TASK GOAL:
Where a line contains the word "received", copy that line from the records below.

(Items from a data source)

--*--

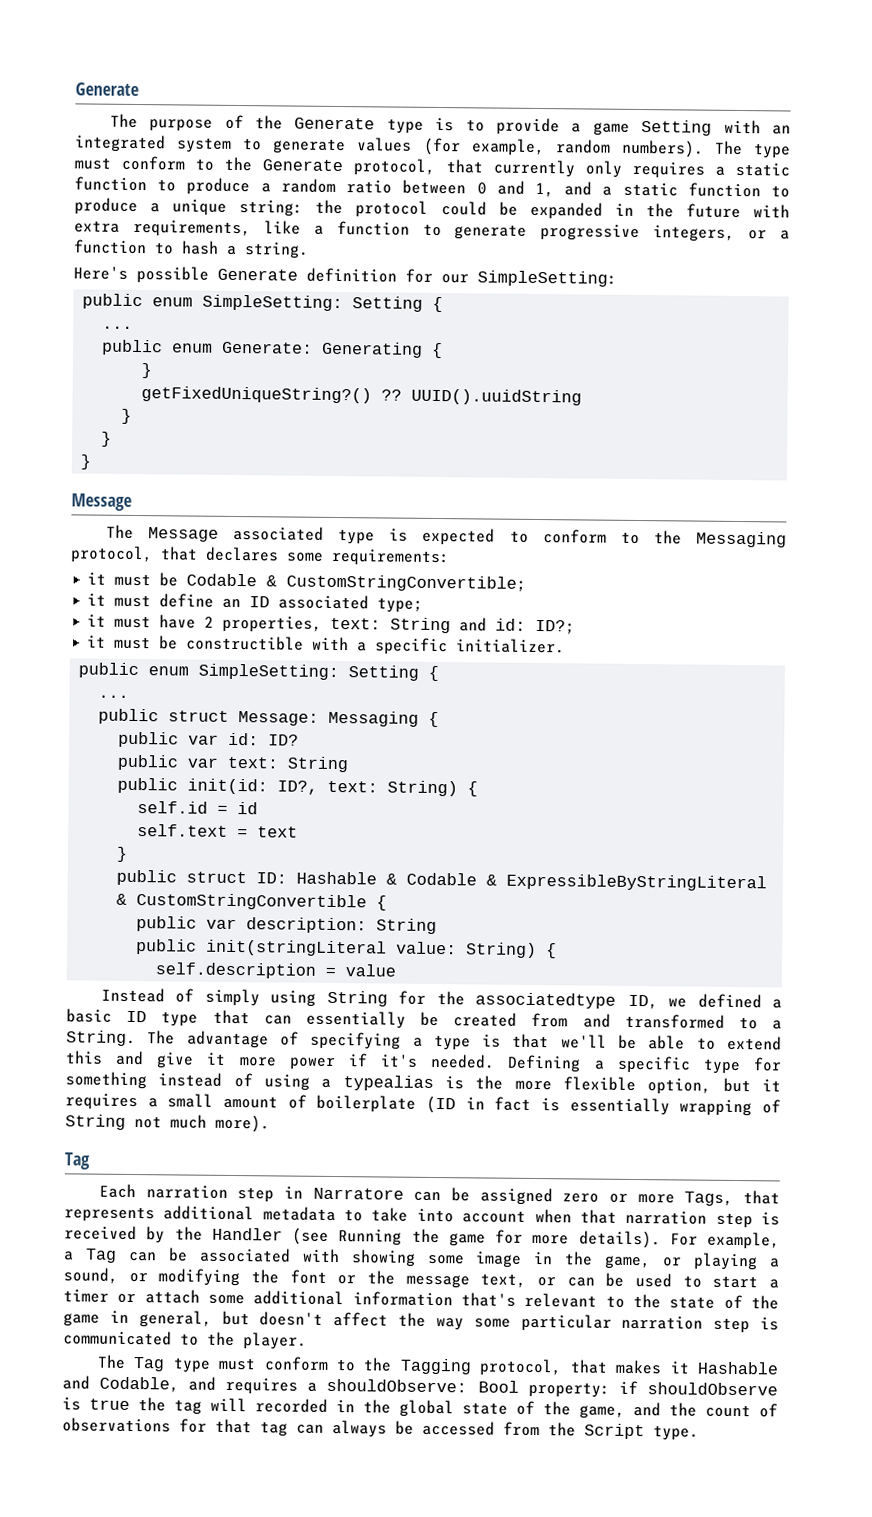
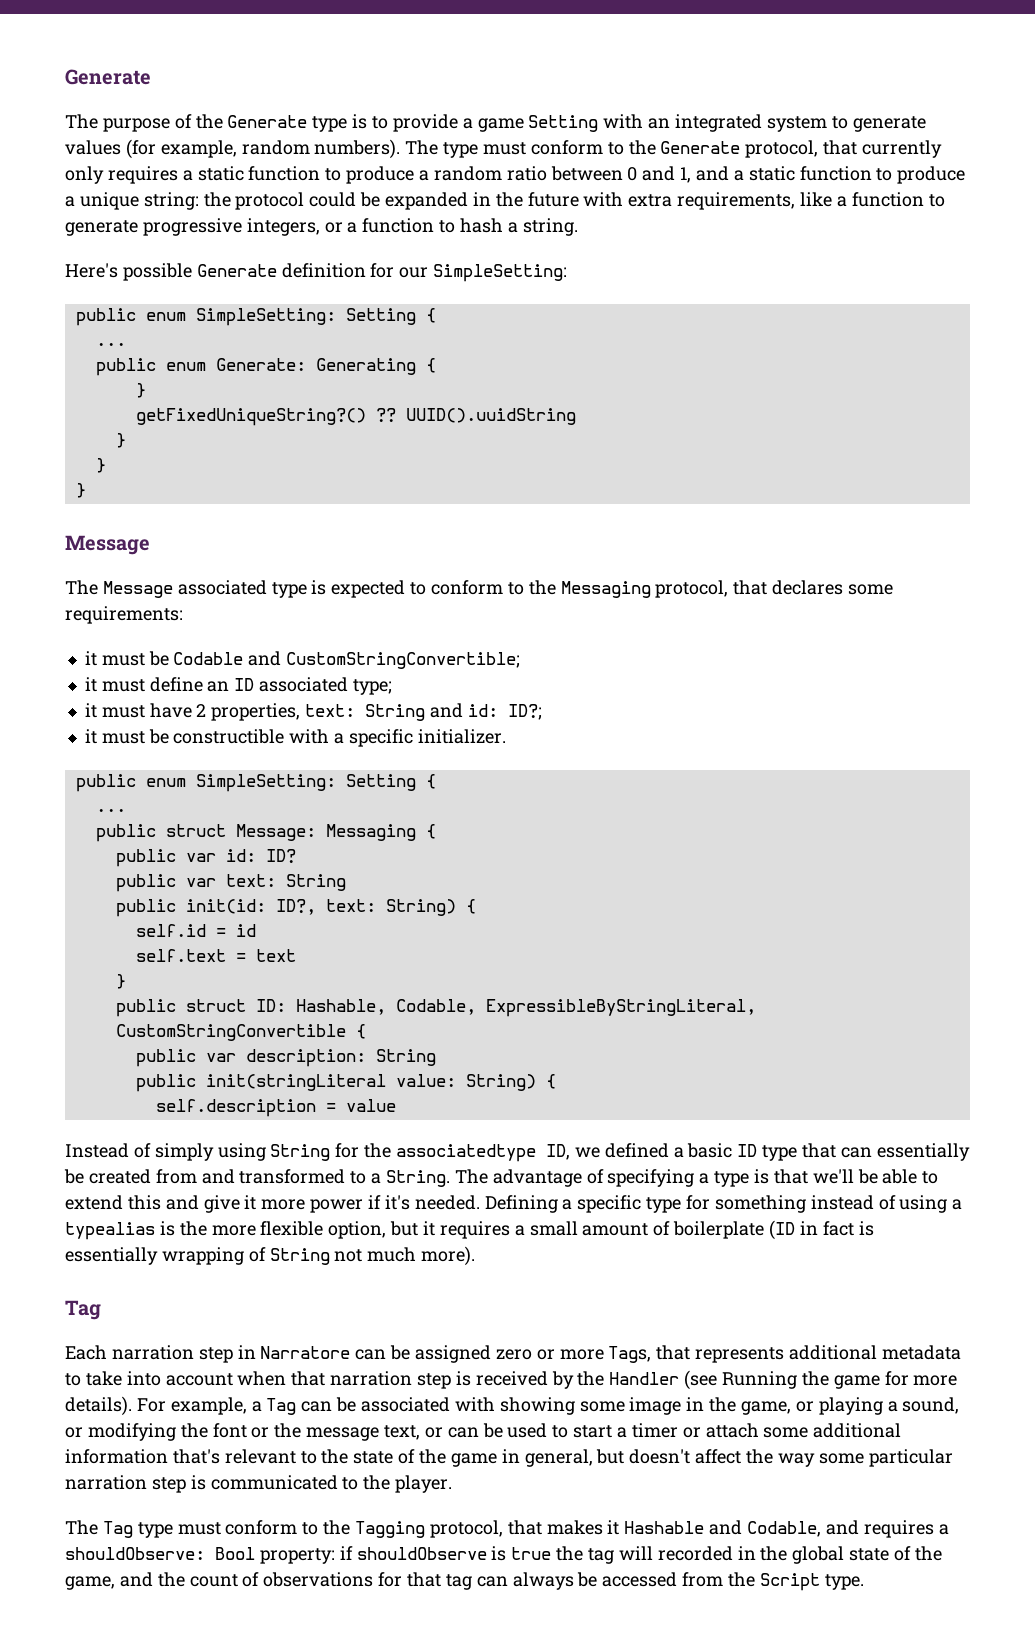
- it must be Codable & CustomStringConvertible;
+ it must be Codable and CustomStringConvertible;
- public struct ID: Hashable & Codable & ExpressibleByStringLiteral & CustomStringConvertible {
+ public struct ID: Hashable, Codable, ExpressibleByStringLiteral, CustomStringConvertible {

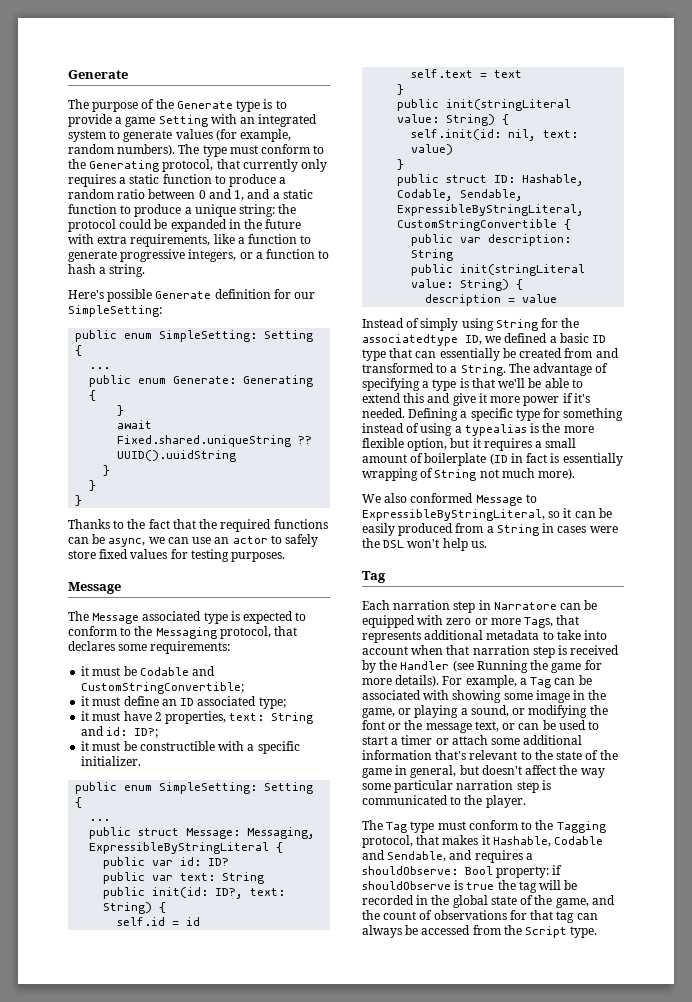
- The type must conform to the Generate protocol, that currently only requires a static function to produce a random ratio between 0 and 1, and a static function to produce a unique string: the protocol could be expanded in the future with extra requirements, like a function to generate progressive integers, or a function to hash a string.
+ The type must conform to the Generating protocol, that currently only requires a static function to produce a random ratio between 0 and 1, and a static function to produce a unique string: the protocol could be expanded in the future with extra requirements, like a function to generate progressive integers, or a function to hash a string.
- getFixedUniqueString?() ??
+ await Fixed.shared.uniqueString ??
+ Thanks to the fact that the required functions can be async, we can use an actor to safely store fixed values for testing purposes.
- public struct Message: Messaging {
+ public struct Message: Messaging, ExpressibleByStringLiteral {
  self.text = text
+ }
+ public init(stringLiteral value: String) {
+ self.init(id: nil, text: value)
- public struct ID: Hashable, Codable, ExpressibleByStringLiteral, CustomStringConvertible {
+ public struct ID: Hashable, Codable, Sendable, ExpressibleByStringLiteral, CustomStringConvertible {
- self.description = value
+ description = value
+ We also conformed Message to ExpressibleByStringLiteral, so it can be easily produced from a String in cases were the DSL won't help us.
- Each narration step in Narratore can be assigned zero or more Tags, that represents additional metadata to take into account when that narration step is received by the Handler (see Running the game for more details).
+ Each narration step in Narratore can be equipped with zero or more Tags, that represents additional metadata to take into account when that narration step is received by the Handler (see Running the game for more details).
- The Tag type must conform to the Tagging protocol, that makes it Hashable and Codable, and requires a shouldObserve: Bool property: if shouldObserve is true the tag will recorded in the global state of the game, and the count of observations for that tag can always be accessed from the Script type.
+ The Tag type must conform to the Tagging protocol, that makes it Hashable, Codable and Sendable, and requires a shouldObserve: Bool property: if shouldObserve is true the tag will be recorded in the global state of the game, and the count of observations for that tag can always be accessed from the Script type.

--*--

ANSWER SPACE:
- Each narration step in Narratore can be assigned zero or more Tags, that represents additional metadata to take into account when that narration step is received by the Handler (see Running the game for more details).
+ Each narration step in Narratore can be equipped with zero or more Tags, that represents additional metadata to take into account when that narration step is received by the Handler (see Running the game for more details).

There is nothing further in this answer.